Find the modulus and the argument of the complex number $z=-1-i\sqrt{3}$

Answer 1

$z=-1-i\sqrt{3}$
Let $r\cos \theta =-1andr\sin \theta =-\sqrt{3}$
On squaring and adding, we obtain
${\left(r\cos \theta \right)}^2+{\left(r\sin \theta \right)}^2={(-1)}^2+{(-\sqrt{3})}^2$
$\Rightarrow r^2({\cos }^2\theta +{\sin }^2\theta )=1+3$
$\Rightarrow r^2=4[{\cos }^2\theta +{\sin }^2\theta =1]$
$\Rightarrow r=\sqrt{4}=2$ (Conventionally,r>0 )

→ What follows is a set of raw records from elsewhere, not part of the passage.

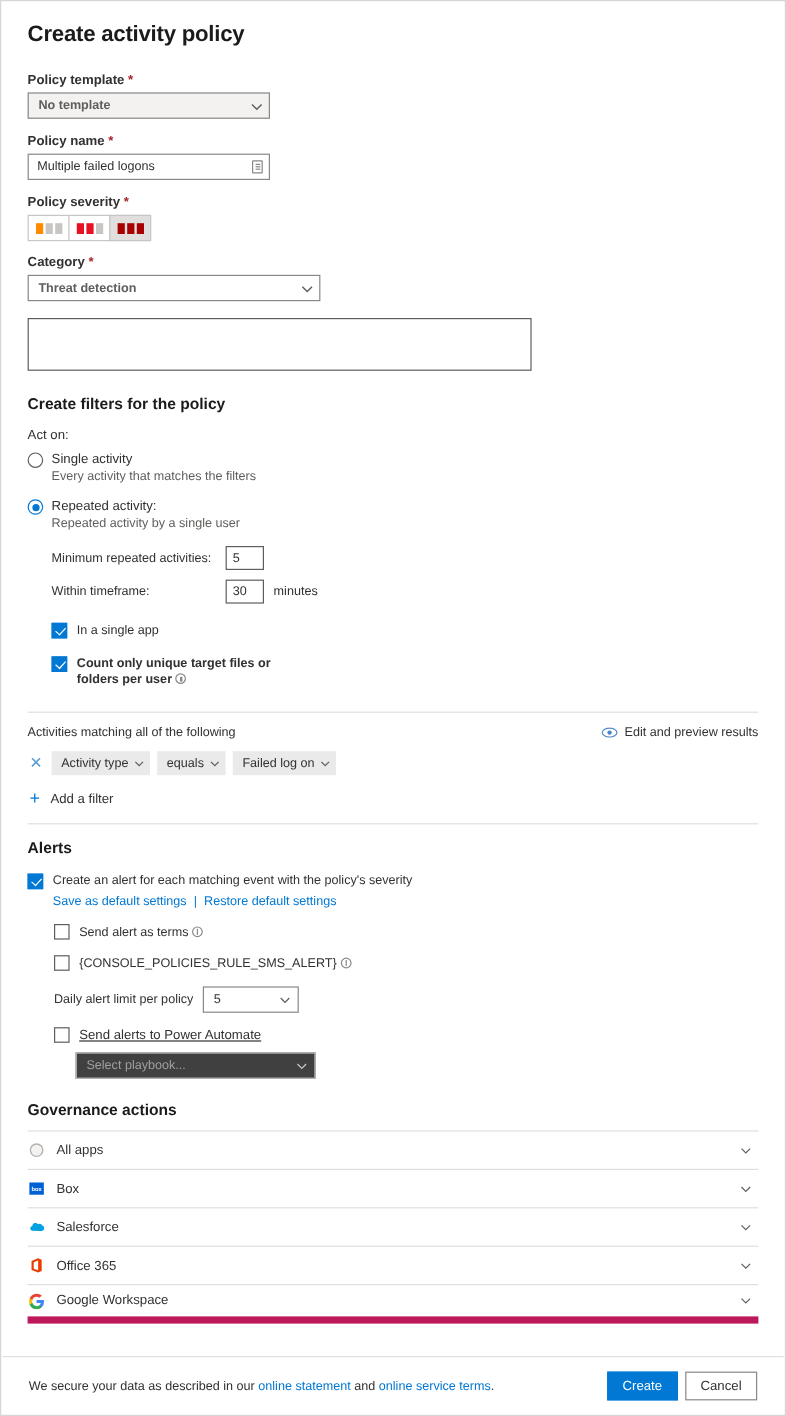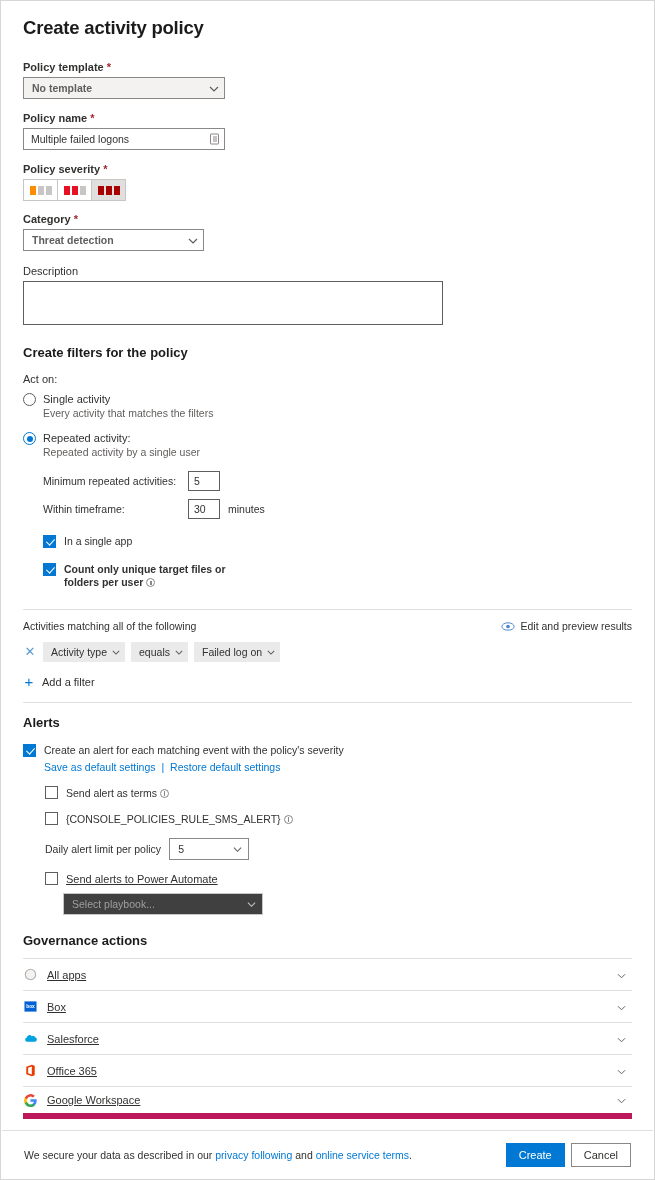"Threat detection" div.sel { width: 181px -> 244px }
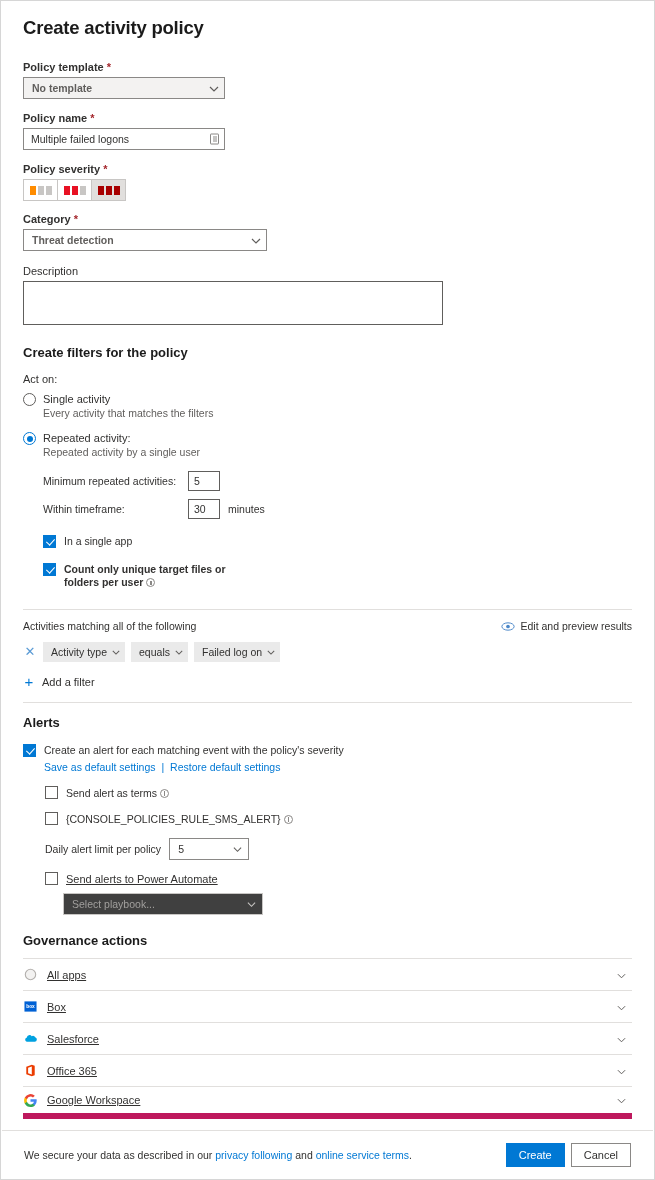"Description" span.field-label { html: <span>Description</span> -> none }
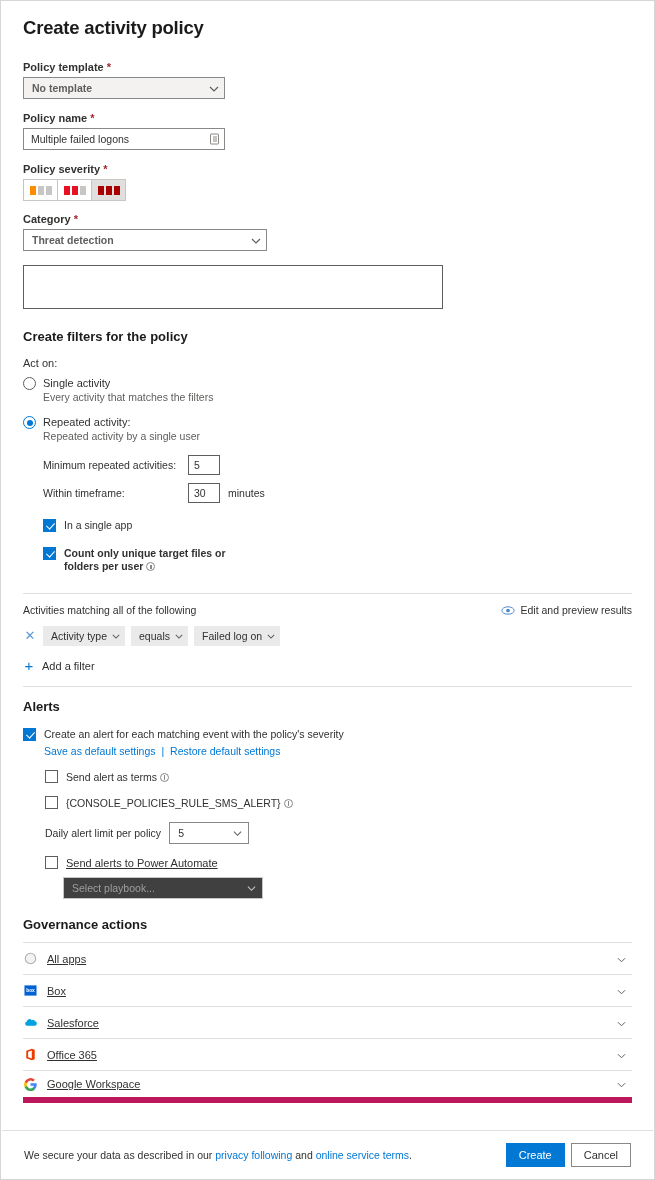"All apps" .gov-row { text-decoration: underline -> none }
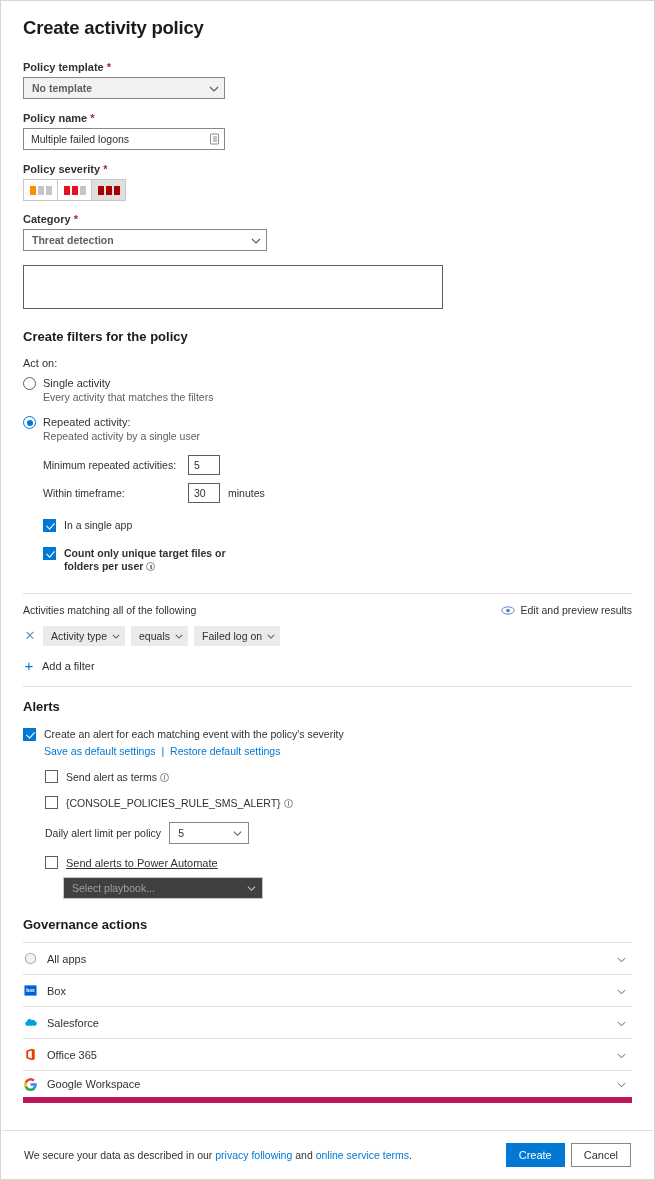"privacy following" span.link { text: privacy following -> online statement }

$\therefore$ Modulus of $z$ i.e $|z|=2$
$\therefore 2\cos \theta =-1and2\sin \theta =-\sqrt{3}$
Since both the values of $\sin \theta$ and $\cos \theta$ are negative and $\sin \theta$ and $\cos \theta$ are negative in III quadrant,
Argument $=-(\pi -\frac{\pi }{3})=\frac{-2\pi }{3}$
Thus, the modules and argument of the complex number $-1-\sqrt{3i}$ are 2 and $\frac{-2\pi }{3}$ respectively.